La voix de la malade était chevrotante, affaiblie. Elle devait avoir fait une crise pendant qu’elle dormait, et ne s’en était même pas rendu compte. Du moins, après vérification, elle n’avait pas de sang aux commissures des lèvres. Elle s’essaya tout de même à lâcher un petit rire qui ressembla davantage à un souffle saccadé.

— Pas du tout, je vous pensais simplement endormie. Je vous ai amené votre teinture, que le guérisseur a apportée tout à l’heure.

Laëtine, comme ses filles, avait des cheveux noirs, quoique désormais constellés de lignes grises. Elle coinça une mèche qui s’était échappée de son chignon autour de son oreille, et déposa la fiole au liquide transparent à côté de son amie.
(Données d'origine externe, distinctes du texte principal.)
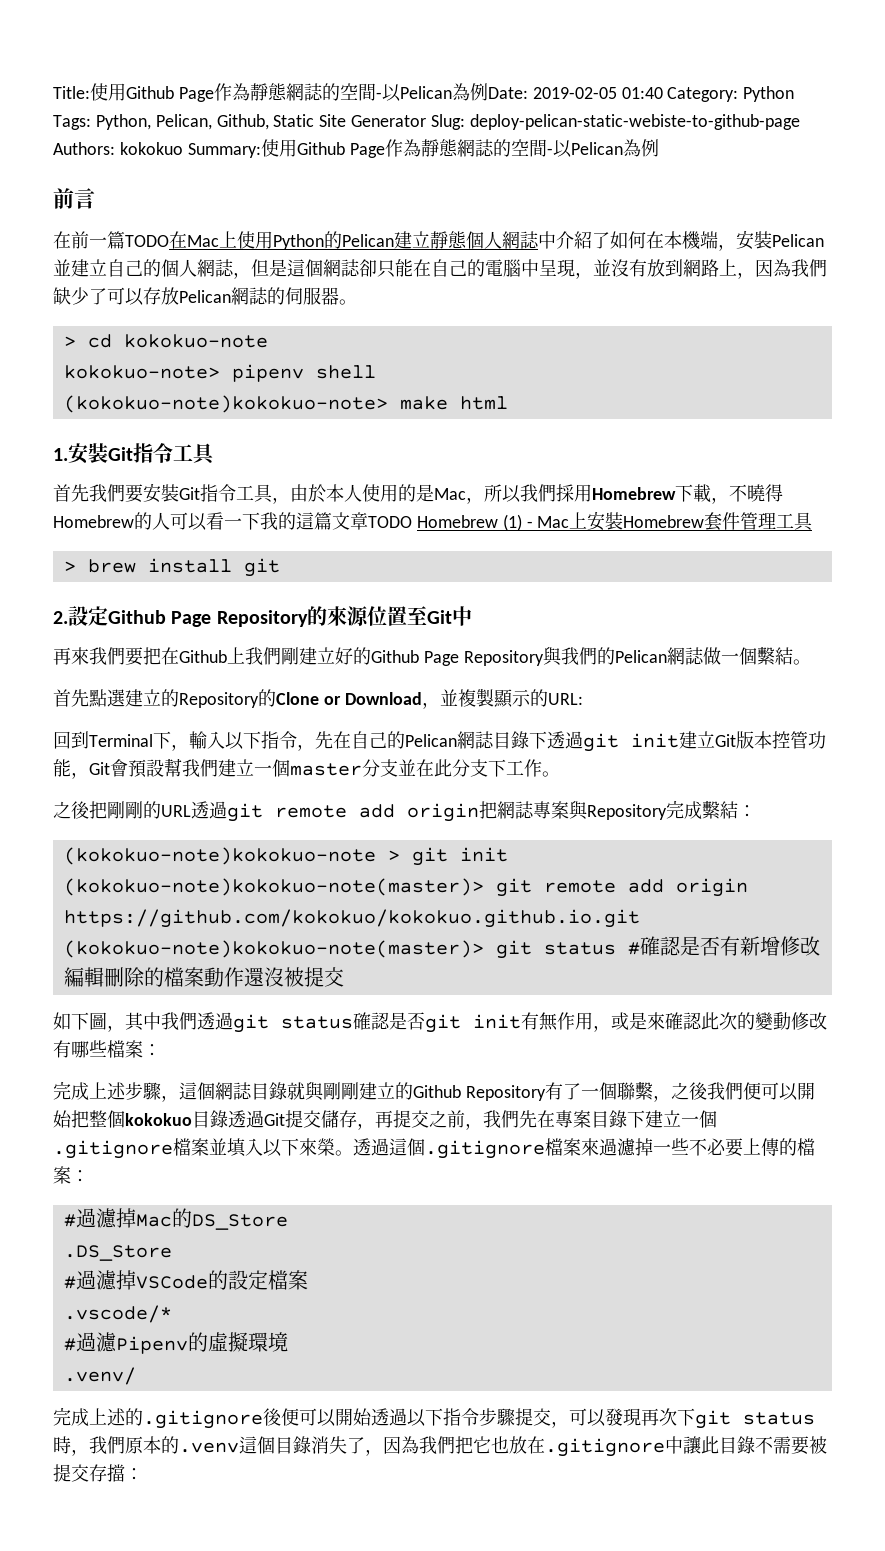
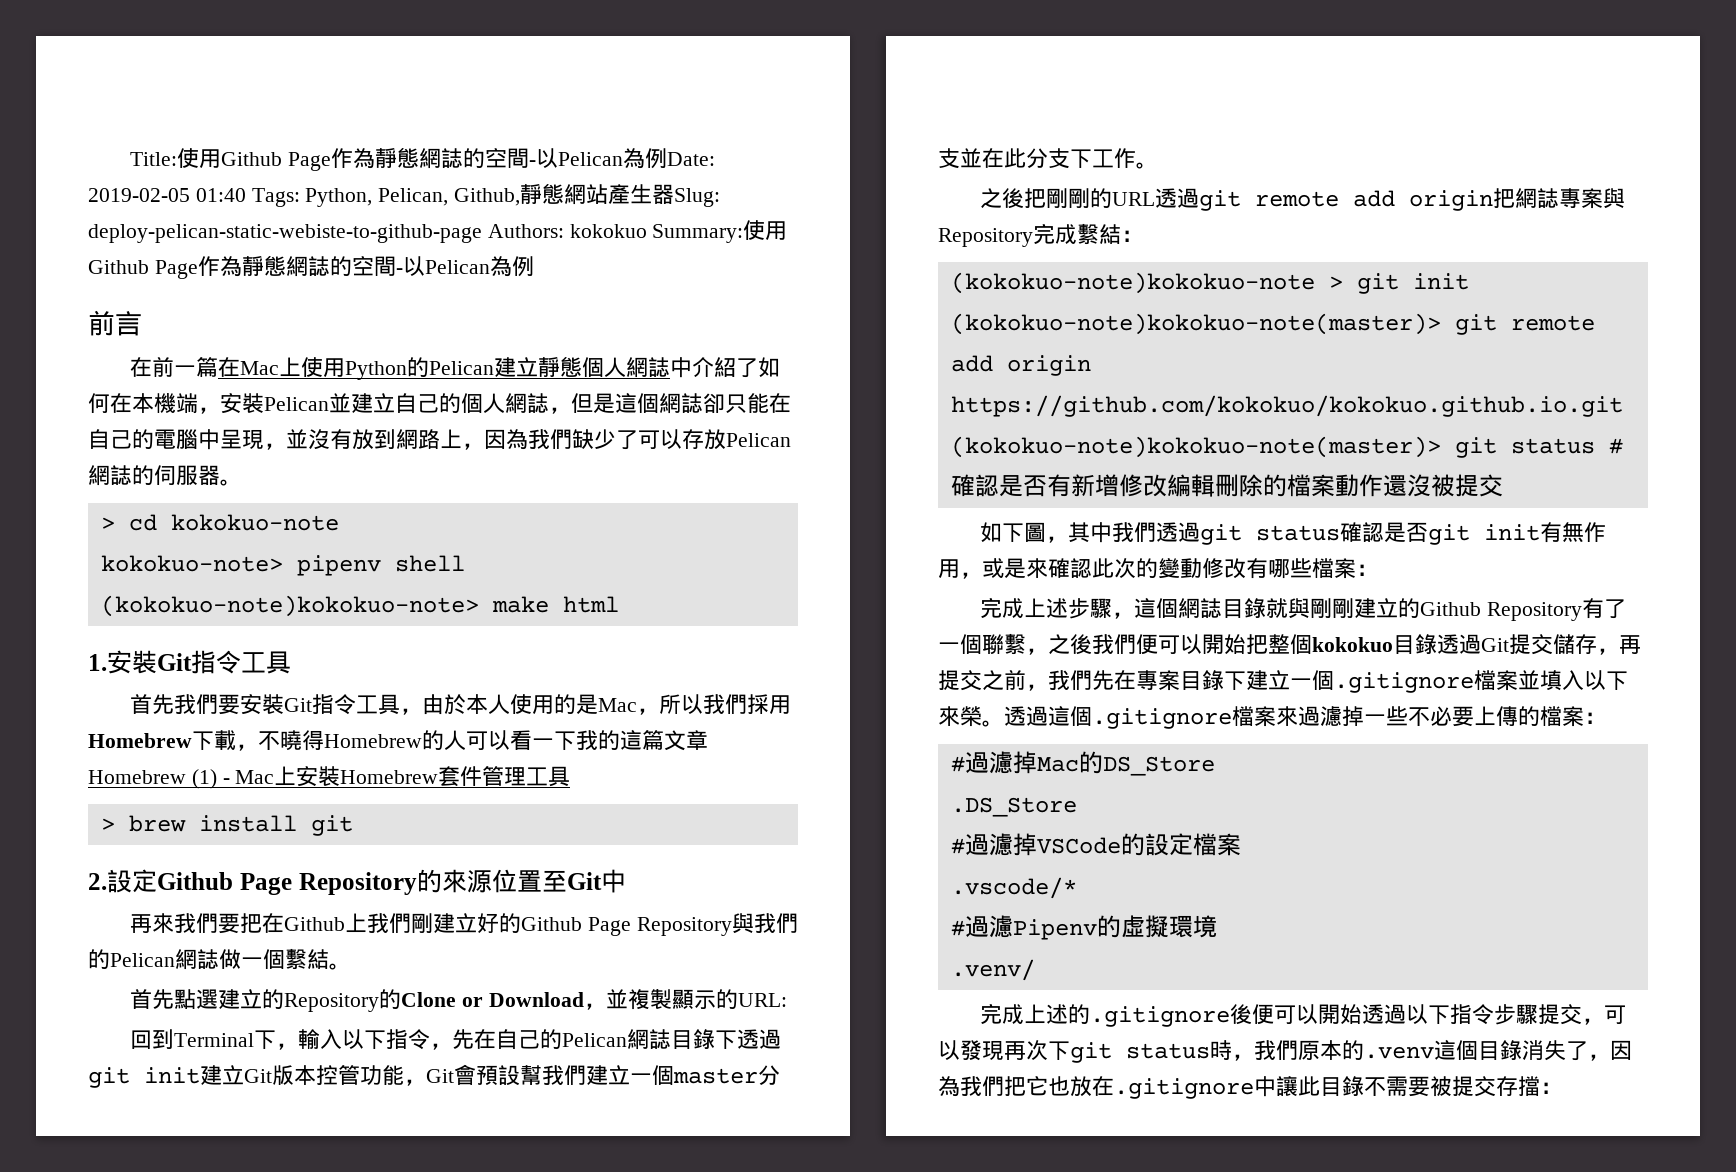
- Title:使用Github Page作為靜態網誌的空間-以Pelican為例Date: 2019-02-05 01:40 Category: Python Tags: Python, Pelican, Github, Static Site Generator Slug: deploy-pelican-static-webiste-to-github-page Authors: kokokuo Summary:使用Github Page作為靜態網誌的空間-以Pelican為例
+ Title:使用Github Page作為靜態網誌的空間-以Pelican為例Date: 2019-02-05 01:40 Tags: Python, Pelican, Github,靜態網站產生器Slug: deploy-pelican-static-webiste-to-github-page Authors: kokokuo Summary:使用Github Page作為靜態網誌的空間-以Pelican為例
- 在前一篇TODO在Mac上使用Python的Pelican建立靜態個人網誌中介紹了如何在本機端，安裝Pelican並建立自己的個人網誌，但是這個網誌卻只能在自己的電腦中呈現，並沒有放到網路上，因為我們缺少了可以存放Pelican網誌的伺服器。
+ 在前一篇在Mac上使用Python的Pelican建立靜態個人網誌中介紹了如何在本機端，安裝Pelican並建立自己的個人網誌，但是這個網誌卻只能在自己的電腦中呈現，並沒有放到網路上，因為我們缺少了可以存放Pelican網誌的伺服器。
- 首先我們要安裝Git指令工具，由於本人使用的是Mac，所以我們採用Homebrew下載，不曉得Homebrew的人可以看一下我的這篇文章TODO Homebrew (1) - Mac上安裝Homebrew套件管理工具
+ 首先我們要安裝Git指令工具，由於本人使用的是Mac，所以我們採用Homebrew下載，不曉得Homebrew的人可以看一下我的這篇文章Homebrew (1) - Mac上安裝Homebrew套件管理工具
Elle suivit le regard de cette dernière, toujours dirigé vers le vase sur la cheminée.

— Je me suis permis de vous faire un bouquet avant que ces Flocons ne fanent. Je me suis dit que, puisque vous ne pouviez aller dans votre jardin pour le moment, j’allais faire venir le jardin à vous.

— Je n’avais jamais osé couper les fleurs de mon arbuste, de peur que celui-ci ne bourgeonne plus. Ils sont si difficiles à garder en bonne santé !

— Ne vous inquiétez pas pour ça. Il y avait déjà des boutons sur de jeunes tiges. Et je vous rappelle qu’après tout, j’en ai fait mon métier.

La dame au chignon sourit en coin.

— Leur parfum devrait vous apporter un peu de fraîcheur, et, je l’espère, vous faire du bien.

Anna-Élisa, pour le moment, ne sentait rien du tout, si ce n’est cette odeur de maladie, qu’elle savait ne pas être réelle mais qu’elle avait l’impression d’embaumer. Si elle était faible, elle ne voulait pas pour autant se négliger, et faisait usage de la petite salle d’eau adjacente tous les jours. Laëtine se dirigeait déjà vers la sortie.

— Le repas est sur le feu. Je voulais vous préparer quelque chose d’un peu plus consistant pour vous revigorer.

Elle lui tourna le dos, et se souvenant de quelque chose, fit volte-face, l’index levé.

— Je serai absente demain. Je vais fleurir comme chaque jeudi la tombe de mon mari, de l’autre côté de la vallée. Mais ma fille sera là pour veiller sur vous.

La maîtresse de maison jeta une nouvelle fois un œil au vase débordant de pétales blanches et songea que sa tombe aussi était fleurie. Elle revint à Laëtine, et lui offrit un sourire sincère qui découvrit toutes ses dents.

— Merci de vous occuper de moi. Je ne saurais comment vous rendre la pareille.

— Contentez-vous de vite guérir, Anna.